## TASK DESCRIPTION:
Images in the entries are to be skipped, and everything else is to be written out exactly.

## RECORDS PROVIDED:
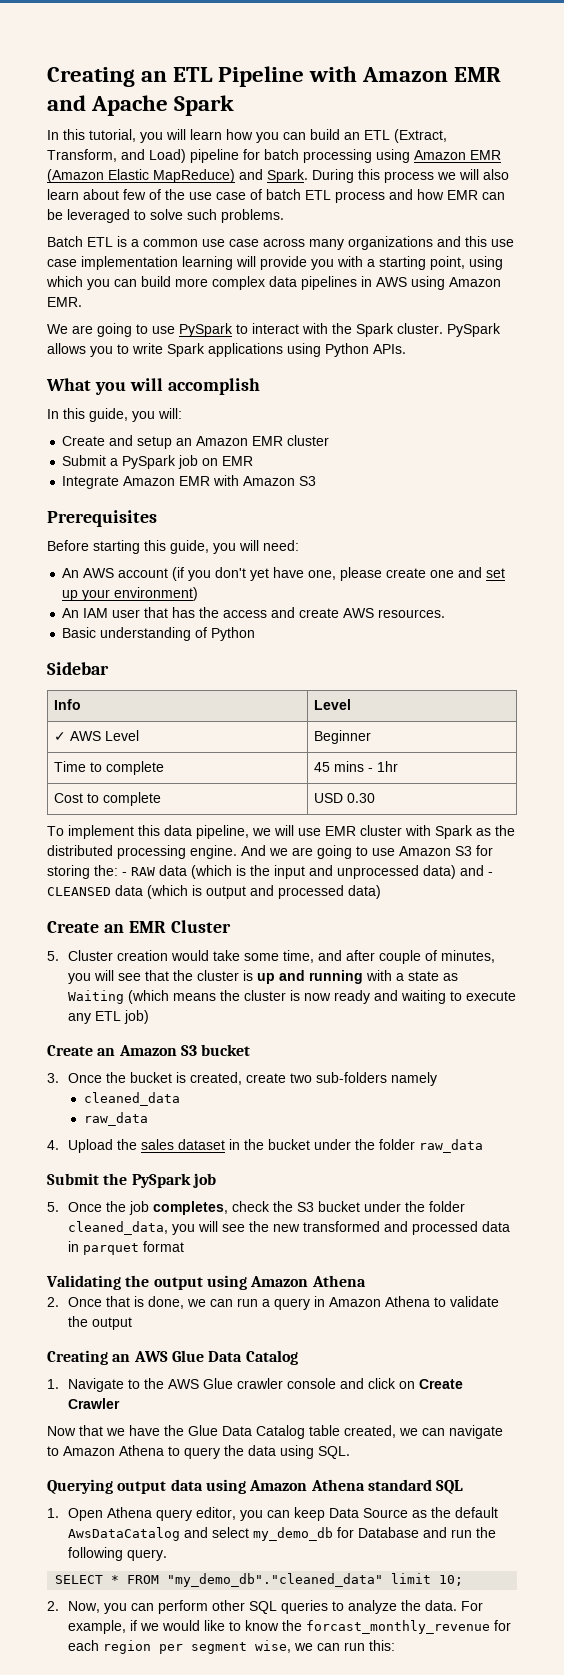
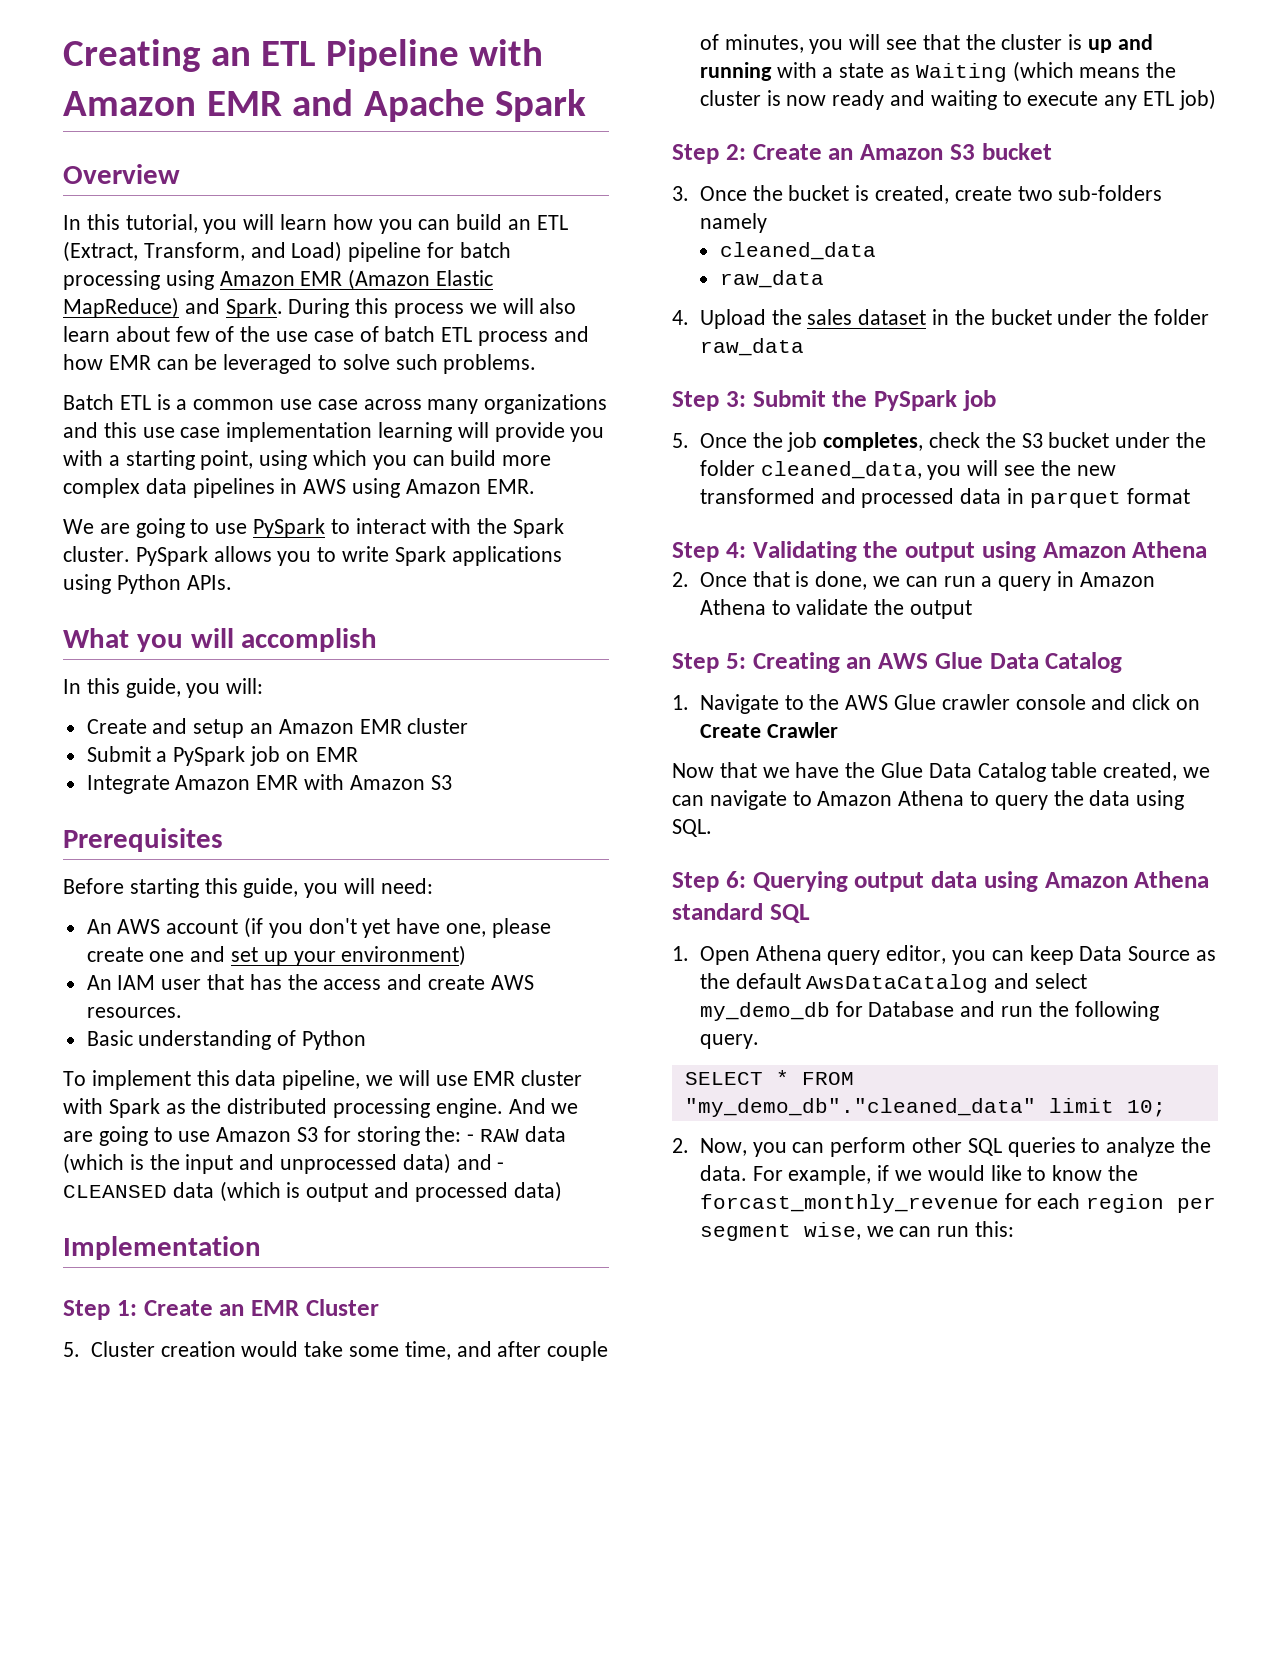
(235, 105) none -> [63,164,180,184] // Overview
[47,662,109,675] [54,699,82,710] [314,699,352,710] [54,730,140,741] [314,730,372,744] [54,761,165,775] [314,761,399,772] [54,792,162,806] [314,793,376,803] // Sidebar // Info | Level // ✓ AWS Level | Beginner // Time to complete | 45 mins - 1hr // Cost to complete | USD 0.30 -> (367, 1040) none
(381, 892) none -> [63,1236,261,1260] [63,1300,137,1320] Implementation // Step 1:
(150, 1017) none -> [672,144,746,164] Step 2:
(484, 1146) none -> [672,391,746,411] Step 3:
(185, 1246) none -> [672,542,746,562] Step 4:
(133, 1323) none -> [672,653,746,673] Step 5:
(350, 1452) none -> [672,871,746,892] Step 6:

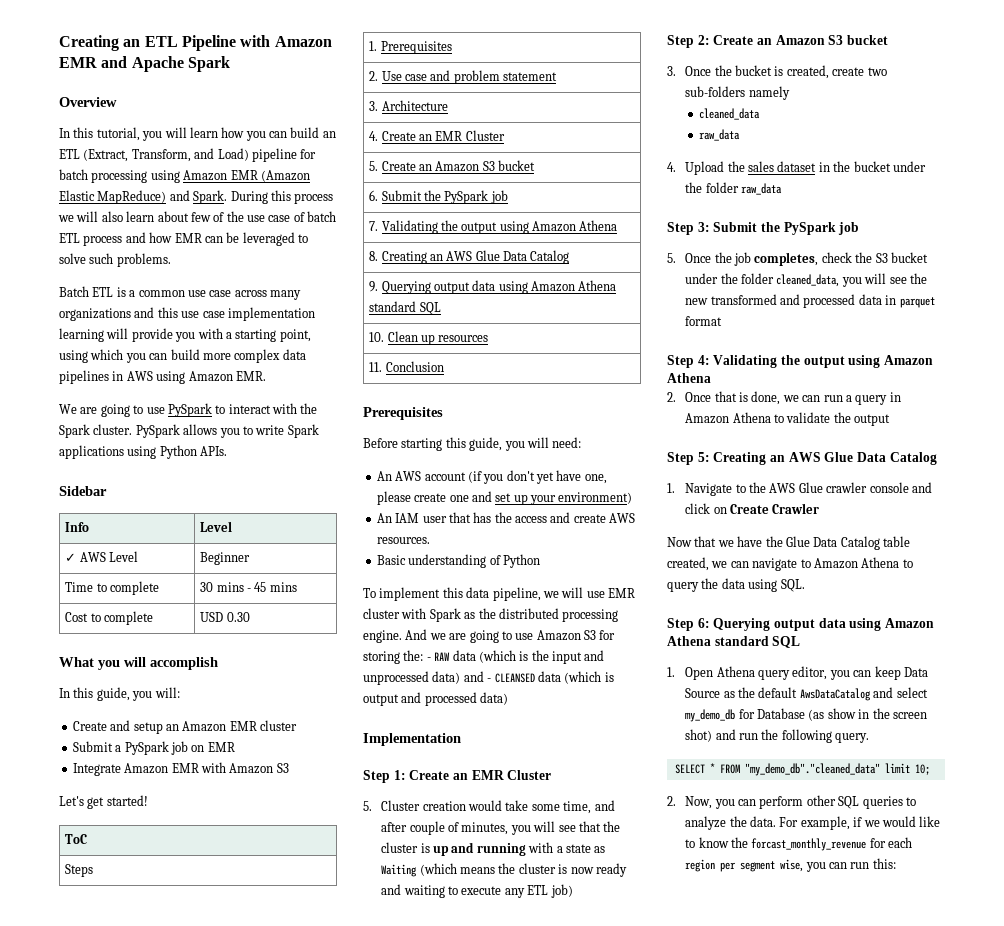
(232, 582) none -> [59,486,107,496] [65,522,90,532] [200,521,233,532] [65,551,138,562] [200,552,251,565] [65,581,159,595] [200,582,297,592] [65,611,153,625] [200,612,250,622] // Sidebar // Info | Level // ✓ AWS Level | Beginner // Time to complete | 30 mins - 45 mins // Cost to complete | USD 0.30
(452, 782) none -> [59,795,148,809] [65,834,88,844] [65,864,94,877] [369,41,452,54] [369,70,558,84] [369,100,448,111] [369,130,505,141] [369,160,536,172] [369,190,508,204] [369,220,618,234] [369,250,570,264] [369,280,617,294] [369,301,441,315] [369,331,489,345] [369,361,444,372] // Let's get started! // ToC // Steps // 1. Prerequisites // 2. Use case and problem statement // 3. Architecture // 4. Create an EMR Cluster // 5. Create an Amazon S3 bucket // 6. Submit the PySpark job // 7. Validating the output using Amazon Athena // 8. Creating an AWS Glue Data Catalog // 9. Querying output data using Amazon Athena standard SQL // 10. Clean up resources // 11. Conclusion
(955, 1009) none -> [808,708,927,721] [685,729,713,742] (as show in the screen shot)
[866,1226,894,1237] we -> [805,862,826,872] you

## ANSWER SPACE:
(235, 105) none -> [63,164,180,184] // Overview
[47,662,109,675] [54,699,82,710] [314,699,352,710] [54,730,140,741] [314,730,372,744] [54,761,165,775] [314,761,399,772] [54,792,162,806] [314,793,376,803] // Sidebar // Info | Level // ✓ AWS Level | Beginner // Time to complete | 45 mins - 1hr // Cost to complete | USD 0.30 -> (367, 1040) none
(381, 892) none -> [63,1236,261,1260] [63,1300,137,1320] Implementation // Step 1:
(150, 1017) none -> [672,144,746,164] Step 2:
(484, 1146) none -> [672,391,746,411] Step 3:
(185, 1246) none -> [672,542,746,562] Step 4:
(133, 1323) none -> [672,653,746,673] Step 5:
(350, 1452) none -> [672,871,746,892] Step 6:

(232, 582) none -> [59,486,107,496] [65,522,90,532] [200,521,233,532] [65,551,138,562] [200,552,251,565] [65,581,159,595] [200,582,297,592] [65,611,153,625] [200,612,250,622] // Sidebar // Info | Level // ✓ AWS Level | Beginner // Time to complete | 30 mins - 45 mins // Cost to complete | USD 0.30
(452, 782) none -> [59,795,148,809] [65,834,88,844] [65,864,94,877] [369,41,452,54] [369,70,558,84] [369,100,448,111] [369,130,505,141] [369,160,536,172] [369,190,508,204] [369,220,618,234] [369,250,570,264] [369,280,617,294] [369,301,441,315] [369,331,489,345] [369,361,444,372] // Let's get started! // ToC // Steps // 1. Prerequisites // 2. Use case and problem statement // 3. Architecture // 4. Create an EMR Cluster // 5. Create an Amazon S3 bucket // 6. Submit the PySpark job // 7. Validating the output using Amazon Athena // 8. Creating an AWS Glue Data Catalog // 9. Querying output data using Amazon Athena standard SQL // 10. Clean up resources // 11. Conclusion
(955, 1009) none -> [808,708,927,721] [685,729,713,742] (as show in the screen shot)
[866,1226,894,1237] we -> [805,862,826,872] you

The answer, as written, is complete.